_Exercise goal_.
Please copy out every line in the records below that includes the word "corresponding".

• • • •

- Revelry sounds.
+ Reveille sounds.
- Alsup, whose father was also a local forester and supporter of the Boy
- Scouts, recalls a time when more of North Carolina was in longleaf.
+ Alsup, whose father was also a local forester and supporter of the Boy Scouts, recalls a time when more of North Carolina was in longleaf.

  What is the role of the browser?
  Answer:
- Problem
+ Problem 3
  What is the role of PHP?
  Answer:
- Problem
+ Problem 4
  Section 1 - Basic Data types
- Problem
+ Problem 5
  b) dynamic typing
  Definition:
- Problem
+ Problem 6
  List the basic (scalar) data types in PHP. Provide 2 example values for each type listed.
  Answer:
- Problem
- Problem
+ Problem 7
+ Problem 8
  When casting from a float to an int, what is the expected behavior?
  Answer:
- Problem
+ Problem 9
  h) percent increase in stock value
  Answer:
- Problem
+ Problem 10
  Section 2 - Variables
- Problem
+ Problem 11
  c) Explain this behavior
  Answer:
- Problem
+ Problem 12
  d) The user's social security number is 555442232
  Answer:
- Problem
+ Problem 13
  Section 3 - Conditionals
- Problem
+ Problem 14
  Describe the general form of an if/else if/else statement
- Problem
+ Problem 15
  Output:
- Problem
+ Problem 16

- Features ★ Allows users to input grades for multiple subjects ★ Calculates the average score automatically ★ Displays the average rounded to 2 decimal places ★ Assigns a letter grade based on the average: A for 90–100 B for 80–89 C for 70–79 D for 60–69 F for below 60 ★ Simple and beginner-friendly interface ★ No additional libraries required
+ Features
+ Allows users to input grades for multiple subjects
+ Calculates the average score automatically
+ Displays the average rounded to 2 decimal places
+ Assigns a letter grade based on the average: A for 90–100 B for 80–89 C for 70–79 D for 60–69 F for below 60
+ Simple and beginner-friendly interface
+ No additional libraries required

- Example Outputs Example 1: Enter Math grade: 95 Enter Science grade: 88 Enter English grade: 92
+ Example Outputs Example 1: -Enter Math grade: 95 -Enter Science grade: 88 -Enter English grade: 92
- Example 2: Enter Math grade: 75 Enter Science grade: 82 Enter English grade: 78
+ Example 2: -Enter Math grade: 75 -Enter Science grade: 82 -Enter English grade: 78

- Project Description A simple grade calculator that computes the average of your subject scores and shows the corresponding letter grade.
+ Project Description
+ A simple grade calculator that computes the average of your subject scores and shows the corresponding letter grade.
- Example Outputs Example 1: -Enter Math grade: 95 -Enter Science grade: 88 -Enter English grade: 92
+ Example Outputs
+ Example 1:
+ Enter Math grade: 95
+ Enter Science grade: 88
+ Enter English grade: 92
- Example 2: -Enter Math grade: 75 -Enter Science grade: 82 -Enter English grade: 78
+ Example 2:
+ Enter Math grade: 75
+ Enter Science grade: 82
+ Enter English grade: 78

• • • •

_Task output_.
- Project Description A simple grade calculator that computes the average of your subject scores and shows the corresponding letter grade.
+ A simple grade calculator that computes the average of your subject scores and shows the corresponding letter grade.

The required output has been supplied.